Image source: https://medium.com/swlh/merging-dataframes-with-pandas-pd-merge-7764c7e2d46d

There are two functions in Python that we can use for joining dataframes - merge() and join(). 

Through this course we will use **merge()** function. 

In [None]:
# let's create two datasets that we will merge

transaksjoner = pd.read_csv("../data/logs.csv")
print(transaksjoner.shape)
transaksjoner.head(2)

In [None]:
produkter = pd.read_csv("../data/stock.csv")
print(produkter.shape)
produkter.head(2)

In [None]:
produkter.info()

## Deleting variables

We have noticed that merging dataframes can lead to duplicated columns. There are also many other reasons for wanting to delete variables from the dataframe, so it is important we know how to do it.  

In [None]:
transaksjoner.drop(columns=["Unnamed: 0"]).head(2)

In [None]:
transaksjoner = transaksjoner.drop(columns=["Unnamed: 0"])

In [None]:
produkter = produkter.drop(columns=["Unnamed: 0"])

In [None]:
# for joining dataframes in Python we use merge() function

# we need to precise which type of join we want (inner, outer, left or right)

# and which variable(s) should be used as a joining key 

pd.merge(transaksjoner, produkter, how='inner', on='stockId')

## Oppgave 1

Vi ønsker egentlig kun å ha med oss navn og volume fra produkt df-en

- Lag en df som kun inneholder det vi trenger for å merge sammen produktnavn og volume med transaksjons df-en

In [None]:
# Her kan du fylle inn kode for å lage df-en

cols = ["stockName", "volume", "stockId"]
produktnavn = produkter[cols]
print(produktnavn.shape)
produktnavn.head(2)

In [None]:
# Her kan du fylle inn kode for å lage df-en

produktnavn = 

In [None]:
merged_df = pd.merge(transaksjoner, produktnavn, how='inner', on=["stockId"])
print(merged_df.shape)
merged_df.head(2)

## Renaming variables 

Often you would want to rename your variables. 

In [None]:
merged_df = merged_df.rename(columns={"timestamp": "logTimestamp"})
merged_df.tail(2)

## Oppgave 2

- Last inn filen som heter groups.csv i mappen data og merge den med den eksisterende data framen merged_df
- Den kolonnen vi er ute etter er gruppenavn

In [None]:
grupper = pd.read_csv("../data/groups.csv")
grupper = grupper[["groupId", "groupName"]]
print(grupper.shape)
grupper.head(2)

In [None]:
# Merge den inn i merged_df
merged_df = pd.merge(merged_df, grupper, how='inner', on=["groupId"])
print(merged_df.shape)
merged_df.head(2)

In [None]:
# Merge den inn i merged_df
merged_df = 

## Deleting variables

We have noticed that merging dataframes can lead to duplicated columns. There are also many other reasons for wanting to delete variables from the dataframe, so it is important we know how to do it.  

In [None]:
merged_df.drop(columns=["timestamp", "logoPath"]).head(2)

In [None]:
merged_df = merged_df.drop(columns=["timestamp", "logoPath"])

## Saving DataFrame

In [None]:
merged_df.to_csv("../data/utfyllende_transaksjon.csv", index=False)

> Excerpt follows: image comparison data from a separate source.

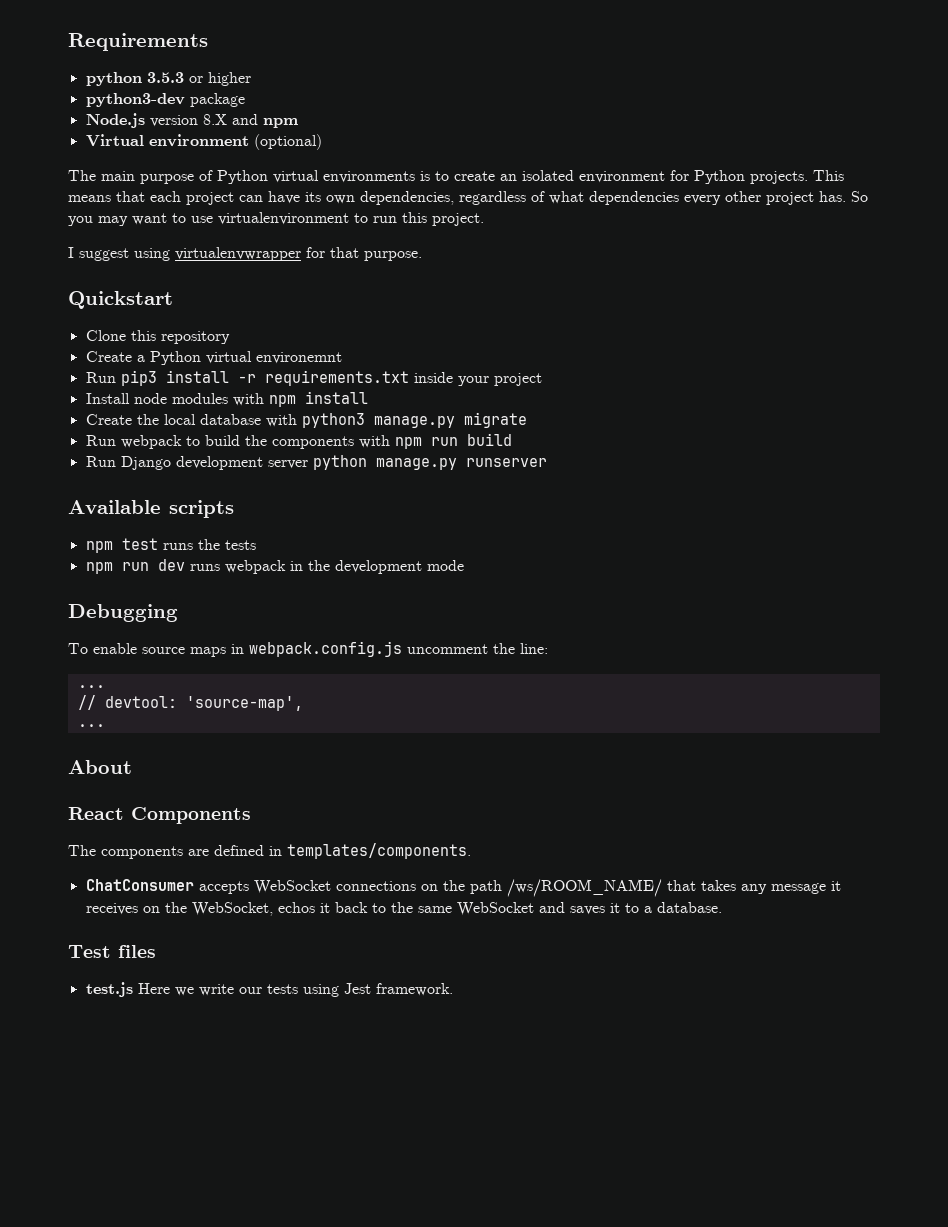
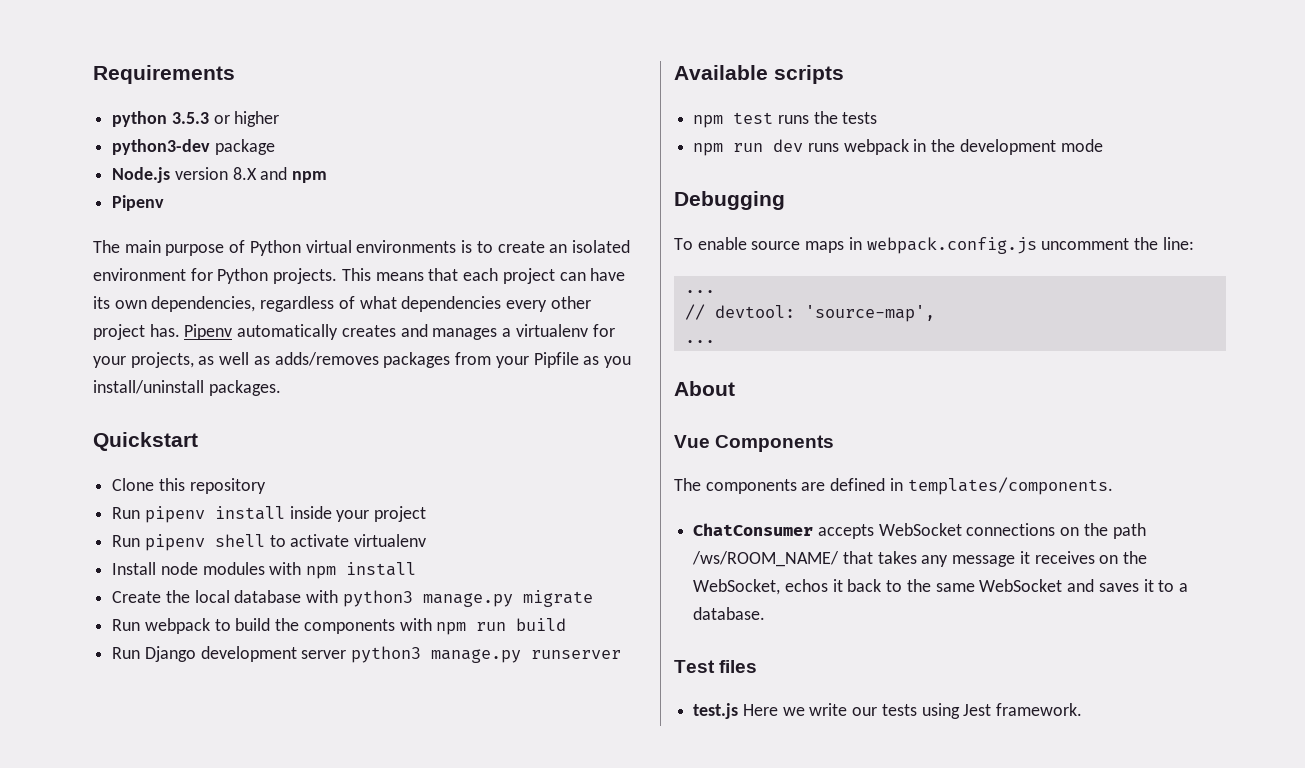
[85,134,322,150] Virtual environment (optional) -> [112,195,165,211] Pipenv
[851,191,868,202] [68,212,484,226] [68,247,422,261] [68,291,173,309] [85,330,230,344] [85,351,342,365] [85,370,542,386] So you may want to use virtualenvironment to run this project. // I suggest using virtualenvwrapper for that purpose. // Quickstart // Сlone this repository // Create a Python virtual environemnt // Run pip3 install -r requirements.txt inside your project -> [184,324,615,340] [93,352,631,368] [93,380,281,396] [93,432,198,451] [112,478,266,494] [112,506,427,523] [112,534,427,551] Pipenv automatically creates and manages a virtualenv for your projects, as well as adds/removes packages from your Pipfile as you install/uninstall packages. // Quickstart // Сlone this repository // Run pipenv install inside your project // Run pipenv shell to activate virtualenv
[312,455,367,470] python -> [351,646,422,663] python3
[68,807,124,820] React -> [674,435,710,448] Vue

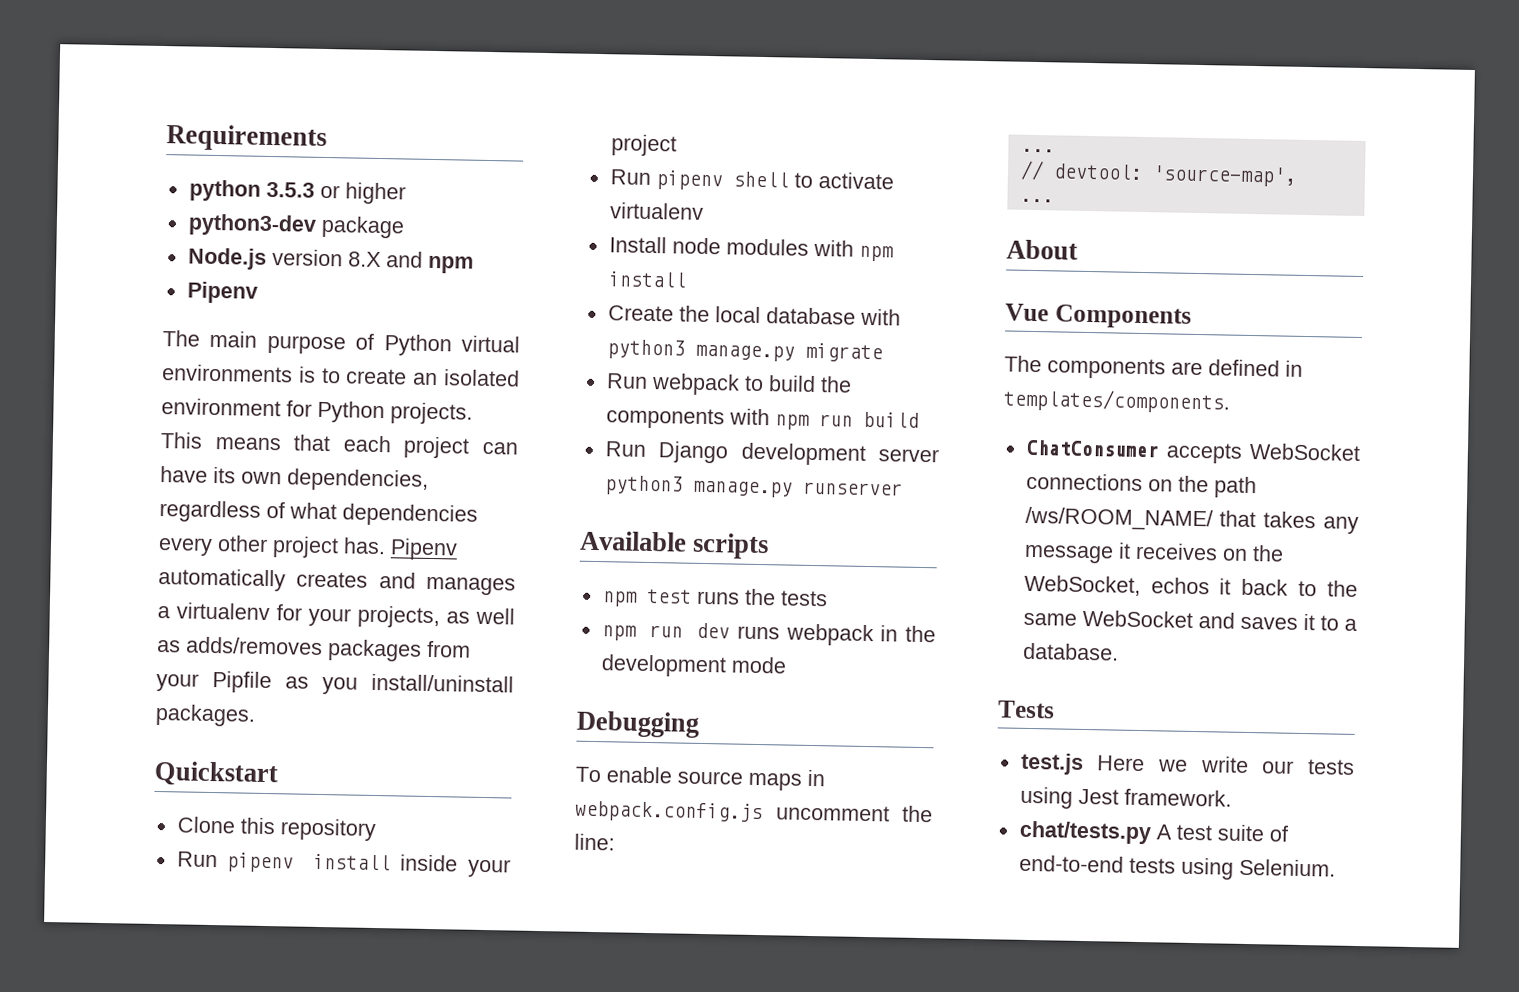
[674,660,758,673] Test files -> [997,700,1055,719] Tests
(1083, 709) none -> [1018,820,1289,845] [1018,854,1336,880] // chat/tests.py A test suite of end-to-end tests using Selenium.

## Concatenating dataframes 

Sometimes we may also have the same data in more datframes and we would like to concatenate them. 

**Merge()** is used to combine two (or more) dataframes on the basis of values of common columns (or index), and **concat()** is used to append one (or more) dataframes one below the other.

In [None]:
# creating three dataframes, first one with employees starting in January,
# second one with employees starting in February and third one with employees starting in March 

employees_jan = pd.DataFrame([{'Name': 'Kelly', 'Role': 'Director of HR', 'Employee ID': 1876},
                              {'Name': 'Annie', 'Role': 'Data Scientist', 'Employee ID': 3234},
                              {'Name': 'James', 'Role': 'Developer', 'Employee ID': 6743}])  

employees_feb = pd.DataFrame([{'Name': 'John', 'Role': 'Analyst', 'Employee ID': 5432},
                              {'Name': 'Rebecca', 'Role': 'Product Manager', 'Employee ID': 9807},
                              {'Name': 'Peggy', 'Role': 'Data Scientist', 'Employee ID': 1253}])

employees_mar = pd.DataFrame([{'Name': 'Melanie', 'Role': 'IT manager', 'Employee ID': 4278},
                              {'Name': 'Michael', 'Role': 'Receptionist', 'Employee ID': 7549},
                              {'Name': 'Steven', 'Role': 'Developer', 'Employee ID': 2641}])

In [None]:
employees_jan

In [None]:
# concatenating dataframes

future_employees = pd.concat([employees_jan, employees_feb, employees_mar])

future_employees

In [None]:
# we need to fix the index 

# we can do it with reset_index function 

# or we can add ignore_index=True as an argument in concat function 

future_employees = pd.concat([employees_jan, employees_feb, employees_mar], ignore_index=True)

future_employees

### Sorting dataframes 

Dataframes can be sorted by values in columns.

In [None]:
# we use sort_values function that by default sorts data ascending

future_employees = future_employees.sort_values(by='Name')

future_employees

In [None]:
# we need to specify if we want to sort descending 

future_employees = future_employees.sort_values(by='Name', ascending=False)

future_employees

In [None]:
# if we want to sort by two variables: 

future_employees = future_employees.sort_values(by=['Role', 'Name'])

future_employees